July | 2011 | Cycles

Versioning multiple versions of data in relational databases

July 28, 2011 § Leave a comment

Introduction

At MusicBrainz, we have quite an interesting approach to letting users edit our data. Because our main product is our database, we care deeply about having the highest quality data we can. To ensure that we get high quality data, we ask that most changes have to be voted on by the community before the changes are actually reflected in the database. It’s a fairly simple process, but it catches all sorts of problems – from typos, to potentially disastrous modifications.

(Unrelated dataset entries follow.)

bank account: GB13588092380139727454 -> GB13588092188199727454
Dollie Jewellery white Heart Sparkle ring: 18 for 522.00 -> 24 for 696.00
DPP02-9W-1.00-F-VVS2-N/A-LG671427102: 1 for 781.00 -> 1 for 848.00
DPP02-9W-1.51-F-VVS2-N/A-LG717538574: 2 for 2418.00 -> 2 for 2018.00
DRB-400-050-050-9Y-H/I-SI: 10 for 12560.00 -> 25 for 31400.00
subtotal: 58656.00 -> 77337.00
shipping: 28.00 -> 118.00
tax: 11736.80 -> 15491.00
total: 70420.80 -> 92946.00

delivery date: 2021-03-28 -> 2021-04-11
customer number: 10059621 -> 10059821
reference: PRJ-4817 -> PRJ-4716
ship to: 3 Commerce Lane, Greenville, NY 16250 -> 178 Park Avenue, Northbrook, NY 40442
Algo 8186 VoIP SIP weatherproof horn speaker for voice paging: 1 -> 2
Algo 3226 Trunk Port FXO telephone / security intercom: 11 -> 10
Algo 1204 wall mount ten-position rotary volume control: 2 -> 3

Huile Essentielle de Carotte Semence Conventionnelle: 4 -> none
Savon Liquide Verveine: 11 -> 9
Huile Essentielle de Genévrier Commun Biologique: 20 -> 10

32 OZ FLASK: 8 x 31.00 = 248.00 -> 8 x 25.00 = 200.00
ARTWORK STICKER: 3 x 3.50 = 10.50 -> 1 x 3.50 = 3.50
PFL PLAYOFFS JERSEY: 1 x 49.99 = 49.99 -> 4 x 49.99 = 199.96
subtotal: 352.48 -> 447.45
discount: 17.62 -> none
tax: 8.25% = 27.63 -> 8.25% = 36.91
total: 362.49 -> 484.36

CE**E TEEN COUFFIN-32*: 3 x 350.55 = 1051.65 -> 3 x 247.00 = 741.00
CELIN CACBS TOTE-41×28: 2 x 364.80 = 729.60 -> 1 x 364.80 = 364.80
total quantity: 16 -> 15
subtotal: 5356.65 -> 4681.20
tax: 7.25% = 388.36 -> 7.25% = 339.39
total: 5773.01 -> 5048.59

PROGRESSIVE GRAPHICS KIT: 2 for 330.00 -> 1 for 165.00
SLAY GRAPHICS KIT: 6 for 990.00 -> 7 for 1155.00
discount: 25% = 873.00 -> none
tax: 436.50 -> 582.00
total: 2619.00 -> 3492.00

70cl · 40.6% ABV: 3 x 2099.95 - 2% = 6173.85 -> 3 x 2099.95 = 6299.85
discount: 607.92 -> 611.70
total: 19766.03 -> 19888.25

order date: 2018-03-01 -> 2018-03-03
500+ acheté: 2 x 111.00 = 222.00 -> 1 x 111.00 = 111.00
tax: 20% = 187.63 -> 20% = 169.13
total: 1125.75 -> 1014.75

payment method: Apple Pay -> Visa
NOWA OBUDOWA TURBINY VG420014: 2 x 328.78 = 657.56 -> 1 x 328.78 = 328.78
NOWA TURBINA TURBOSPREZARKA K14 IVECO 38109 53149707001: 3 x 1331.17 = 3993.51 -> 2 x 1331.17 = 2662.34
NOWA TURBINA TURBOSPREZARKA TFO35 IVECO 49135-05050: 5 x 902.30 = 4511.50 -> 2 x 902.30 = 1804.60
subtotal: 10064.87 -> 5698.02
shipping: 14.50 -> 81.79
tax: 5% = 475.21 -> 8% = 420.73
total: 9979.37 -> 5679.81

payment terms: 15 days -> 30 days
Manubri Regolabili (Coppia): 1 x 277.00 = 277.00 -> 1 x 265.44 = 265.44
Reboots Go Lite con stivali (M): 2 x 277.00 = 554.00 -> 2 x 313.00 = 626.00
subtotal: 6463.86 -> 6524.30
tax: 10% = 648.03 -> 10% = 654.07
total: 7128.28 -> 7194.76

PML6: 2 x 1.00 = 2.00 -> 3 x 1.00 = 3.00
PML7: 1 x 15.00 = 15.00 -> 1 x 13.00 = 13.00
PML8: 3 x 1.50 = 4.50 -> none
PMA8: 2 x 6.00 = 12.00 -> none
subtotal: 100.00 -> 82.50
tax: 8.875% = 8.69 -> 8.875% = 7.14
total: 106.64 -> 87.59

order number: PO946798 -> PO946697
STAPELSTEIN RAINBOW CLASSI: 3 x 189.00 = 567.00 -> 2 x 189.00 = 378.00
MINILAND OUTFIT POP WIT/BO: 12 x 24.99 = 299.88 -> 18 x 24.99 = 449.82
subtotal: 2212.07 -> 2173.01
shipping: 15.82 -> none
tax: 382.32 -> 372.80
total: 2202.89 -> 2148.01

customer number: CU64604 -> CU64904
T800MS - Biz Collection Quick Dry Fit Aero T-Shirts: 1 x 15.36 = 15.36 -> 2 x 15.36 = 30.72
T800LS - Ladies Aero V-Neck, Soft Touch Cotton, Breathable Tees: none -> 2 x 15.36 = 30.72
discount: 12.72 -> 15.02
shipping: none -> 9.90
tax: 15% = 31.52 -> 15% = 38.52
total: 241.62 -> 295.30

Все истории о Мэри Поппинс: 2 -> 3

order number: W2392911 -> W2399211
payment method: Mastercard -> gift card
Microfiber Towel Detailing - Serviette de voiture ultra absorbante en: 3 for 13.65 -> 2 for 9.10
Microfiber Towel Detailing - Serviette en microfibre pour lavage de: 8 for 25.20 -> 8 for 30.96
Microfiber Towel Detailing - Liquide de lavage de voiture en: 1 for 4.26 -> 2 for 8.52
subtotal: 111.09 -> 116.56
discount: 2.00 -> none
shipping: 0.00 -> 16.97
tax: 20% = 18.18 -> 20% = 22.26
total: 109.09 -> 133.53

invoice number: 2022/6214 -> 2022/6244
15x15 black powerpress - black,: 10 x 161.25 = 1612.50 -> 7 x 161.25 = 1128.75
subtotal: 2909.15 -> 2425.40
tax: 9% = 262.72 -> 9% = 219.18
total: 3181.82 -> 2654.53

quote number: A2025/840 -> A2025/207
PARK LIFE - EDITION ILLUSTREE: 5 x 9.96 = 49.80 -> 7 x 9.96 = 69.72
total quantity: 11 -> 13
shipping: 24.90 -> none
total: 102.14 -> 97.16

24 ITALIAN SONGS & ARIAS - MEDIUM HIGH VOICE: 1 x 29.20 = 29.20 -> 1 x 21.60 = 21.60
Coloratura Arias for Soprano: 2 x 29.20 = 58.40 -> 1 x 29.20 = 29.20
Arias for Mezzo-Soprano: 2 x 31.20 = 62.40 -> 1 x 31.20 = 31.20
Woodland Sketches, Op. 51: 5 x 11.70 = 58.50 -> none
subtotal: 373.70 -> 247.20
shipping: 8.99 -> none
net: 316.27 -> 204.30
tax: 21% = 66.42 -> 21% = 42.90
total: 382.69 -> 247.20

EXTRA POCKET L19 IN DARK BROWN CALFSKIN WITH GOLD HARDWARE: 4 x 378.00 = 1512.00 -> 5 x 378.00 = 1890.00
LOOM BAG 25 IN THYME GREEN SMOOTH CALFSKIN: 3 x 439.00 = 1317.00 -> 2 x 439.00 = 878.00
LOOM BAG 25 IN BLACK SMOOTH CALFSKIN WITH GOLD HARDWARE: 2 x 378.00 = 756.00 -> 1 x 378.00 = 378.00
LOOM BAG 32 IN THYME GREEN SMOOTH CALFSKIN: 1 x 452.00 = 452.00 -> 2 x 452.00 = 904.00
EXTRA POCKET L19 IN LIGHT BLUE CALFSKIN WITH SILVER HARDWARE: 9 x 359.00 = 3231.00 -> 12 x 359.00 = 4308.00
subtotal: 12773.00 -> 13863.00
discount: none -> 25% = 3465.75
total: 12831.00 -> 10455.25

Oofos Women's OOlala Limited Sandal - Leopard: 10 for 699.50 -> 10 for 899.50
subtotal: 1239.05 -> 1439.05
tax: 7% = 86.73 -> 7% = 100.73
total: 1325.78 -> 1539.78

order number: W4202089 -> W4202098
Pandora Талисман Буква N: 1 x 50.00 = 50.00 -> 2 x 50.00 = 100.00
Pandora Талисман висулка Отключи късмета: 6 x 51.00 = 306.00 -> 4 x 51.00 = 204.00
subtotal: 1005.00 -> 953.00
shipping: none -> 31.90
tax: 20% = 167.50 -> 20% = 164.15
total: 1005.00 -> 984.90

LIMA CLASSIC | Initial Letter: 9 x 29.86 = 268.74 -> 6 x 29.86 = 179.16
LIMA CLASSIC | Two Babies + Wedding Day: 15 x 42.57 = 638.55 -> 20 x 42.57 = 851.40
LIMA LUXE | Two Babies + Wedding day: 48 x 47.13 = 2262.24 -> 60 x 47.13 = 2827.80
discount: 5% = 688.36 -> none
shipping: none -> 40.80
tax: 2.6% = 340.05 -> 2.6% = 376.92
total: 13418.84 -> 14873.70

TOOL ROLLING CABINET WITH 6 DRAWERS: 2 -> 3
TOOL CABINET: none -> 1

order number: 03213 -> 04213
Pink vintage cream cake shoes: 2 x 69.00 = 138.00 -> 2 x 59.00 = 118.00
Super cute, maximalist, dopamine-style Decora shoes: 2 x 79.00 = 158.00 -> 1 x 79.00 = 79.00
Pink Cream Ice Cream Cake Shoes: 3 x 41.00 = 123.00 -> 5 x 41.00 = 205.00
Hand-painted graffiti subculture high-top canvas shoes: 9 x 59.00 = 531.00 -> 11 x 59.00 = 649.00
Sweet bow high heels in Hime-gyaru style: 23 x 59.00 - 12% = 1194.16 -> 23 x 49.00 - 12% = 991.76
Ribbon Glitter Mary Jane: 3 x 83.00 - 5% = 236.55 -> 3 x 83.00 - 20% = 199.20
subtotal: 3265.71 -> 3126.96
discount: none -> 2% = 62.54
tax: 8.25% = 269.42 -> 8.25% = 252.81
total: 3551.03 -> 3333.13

It’s also an interesting technical challenge. In this article, I’m going to explain my brief research into a system for versioning data in a relational database, with the ability to maintain full referential integrity and past revisions. Before we start looking at my solution, lets analyze the requirements first.

We need…

A system where we can defer changes – recording them, and applying them later.
A system which allows multiple changes to be outstanding. We have an active editor community, and it’s important that the system does not stop them from entering edits
A system which allows meta-data to be attached to a change – most importantly the ability to have a discussion about the change.

There are a few ways you can get to these goals. Our current solution is to encode changes into a single object, which we refer to as “edits.” An edit is a container of all the data needed to apply it, and we serialize this as JSON at the moment. It’s a horrible model. With this model, you lose the ability to query inside edits (without going down the path of writing a JSON parser/indexing support for PostgreSQL), you lose referential integrity, and it’s painful to work with.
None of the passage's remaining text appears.